Entscheidungsdatum: 2023-05-03
Aktenzeichen: 15 K 3657/21
ECLI: ECLI:DE:VGK:2023:0503.15K3657.21.00
Dokumenttyp: Urteil
Spruchkörper: 15. Kammer
Normen: § 31 Abs. 1 Satz 1 BeamtVG; § 31 Abs. 3 BeamtVG
Eine Infektionskrankheit (hier: COVID-19) stellt in aller Regel keinen Dienstunfall im Sinne des § 31 Abs. 1 Satz 1 BeamtVG dar, weil es regelmäßig nicht möglich sein wird, nachzuweisen, an welchem Ort und zu welchem genauen Zeitpunkt innerhalb des jeweiligen Inkubationszeitraums eine Infektion stattgefunden hat.
Die Klage wird abgewiesen.
Die Klägerin trägt die Kosten des Verfahrens.
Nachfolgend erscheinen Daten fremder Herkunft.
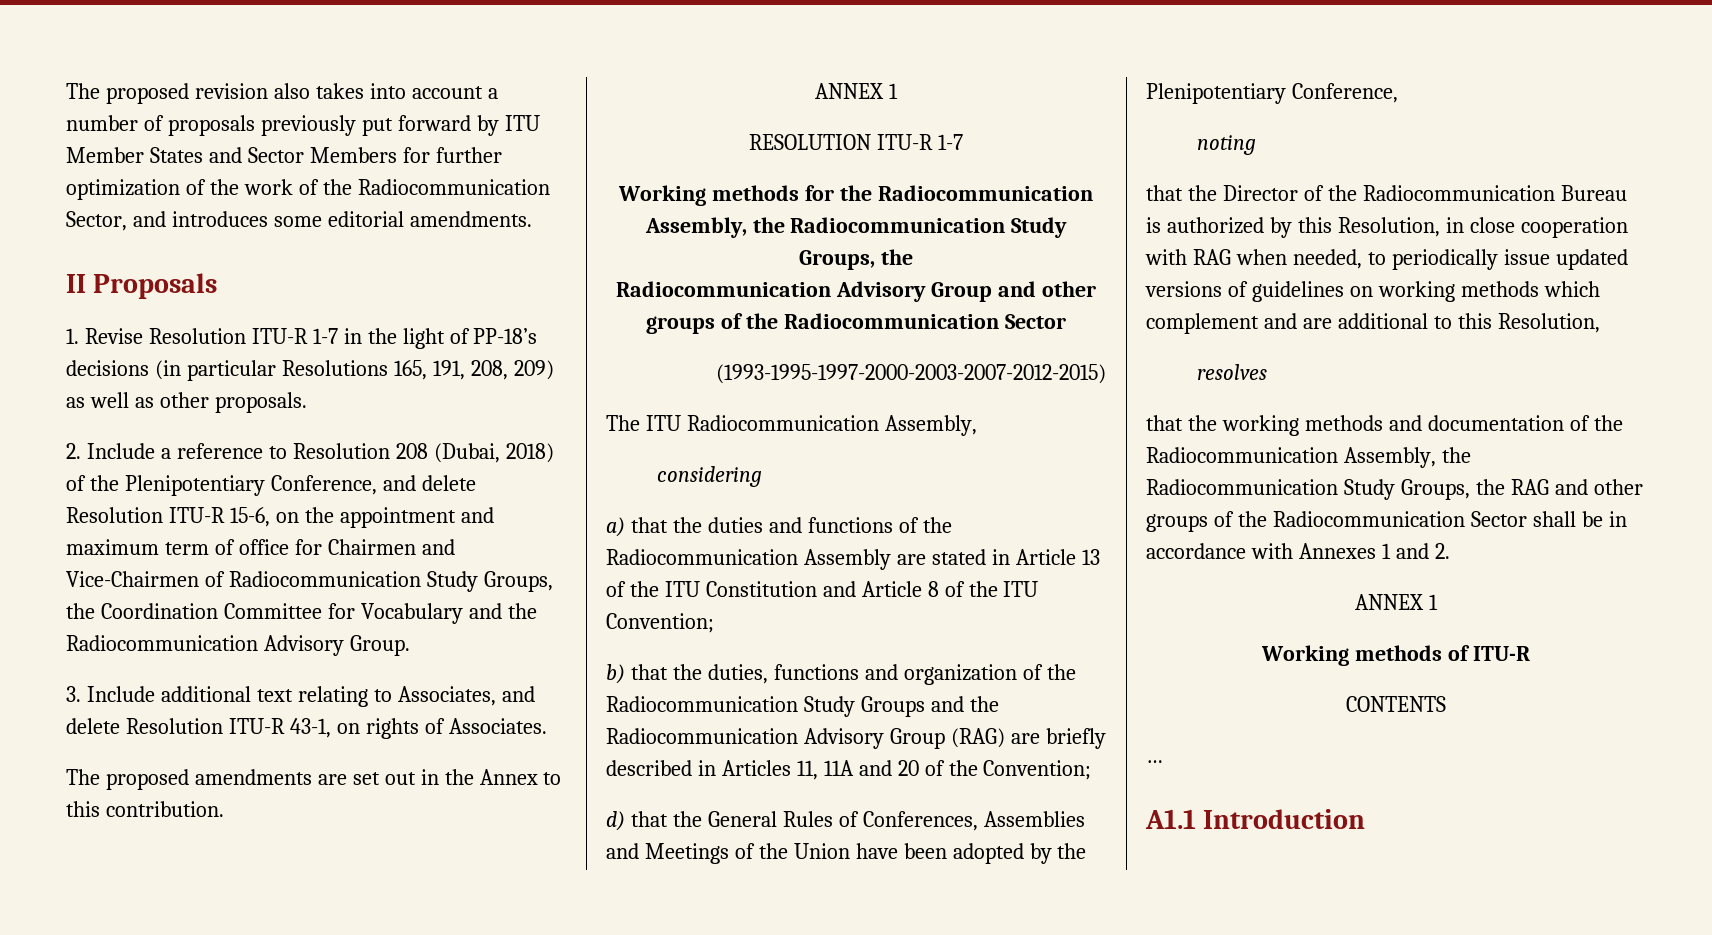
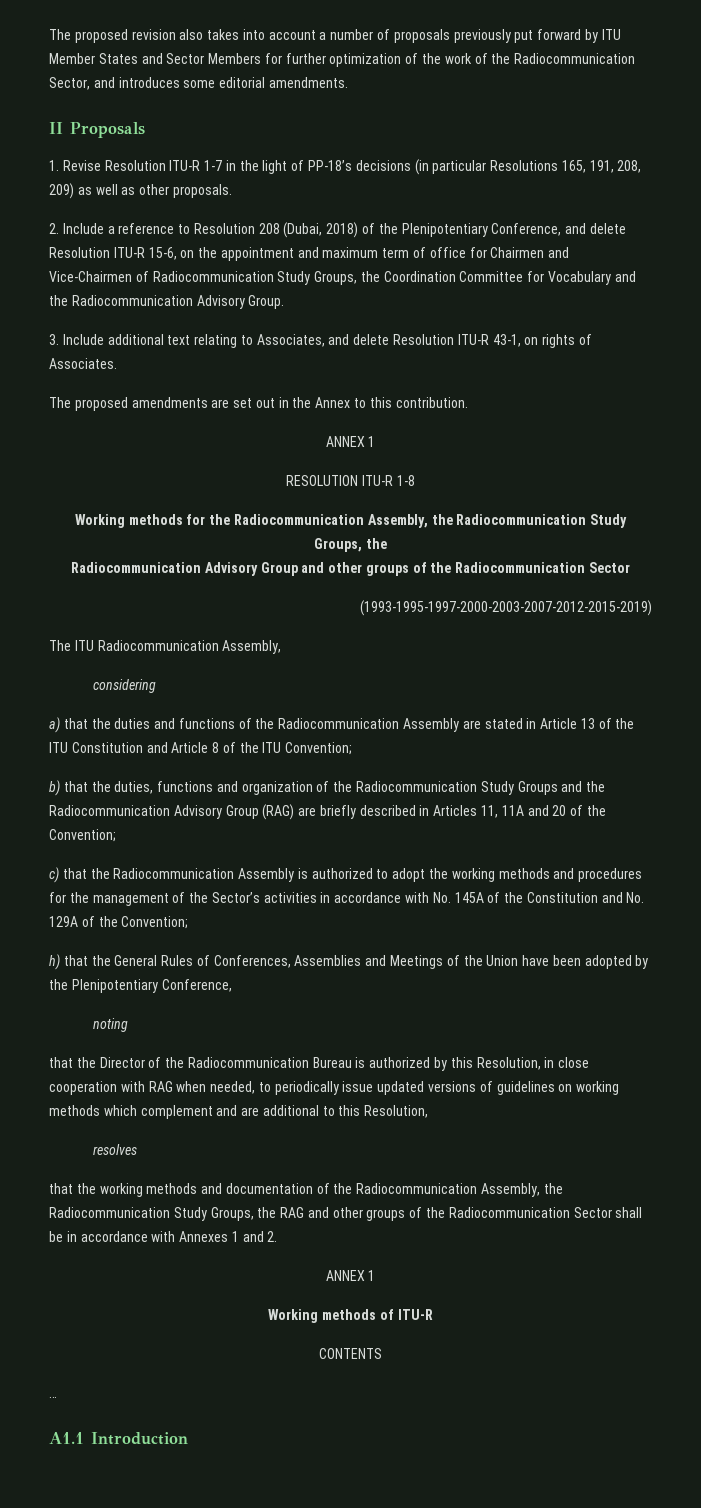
- RESOLUTION ITU-R 1-7
+ RESOLUTION ITU-R 1-8
- (1993-1995-1997-2000-2003-2007-2012-2015)
+ (1993-1995-1997-2000-2003-2007-2012-2015-2019)
- d) that the General Rules of Conferences, Assemblies and Meetings of the Union have been adopted by the Plenipotentiary Conference,
+ c) that the Radiocommunication Assembly is authorized to adopt the working methods and procedures for the management of the Sector’s activities in accordance with No. 145A of the Constitution and No. 129A of the Convention;
+ h) that the General Rules of Conferences, Assemblies and Meetings of the Union have been adopted by the Plenipotentiary Conference,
Das Urteil ist wegen der Kosten vorläufig vollstreckbar. Die Klägerin kann die Vollstreckung durch Sicherheitsleistung in Höhe von 110 % des aufgrund des Urteils vollstreckbaren Betrags abwenden, wenn nicht die Beklagte vor der Vollstreckung Sicherheit in Höhe von 110 % des jeweils zu vollstreckenden Betrags leistet.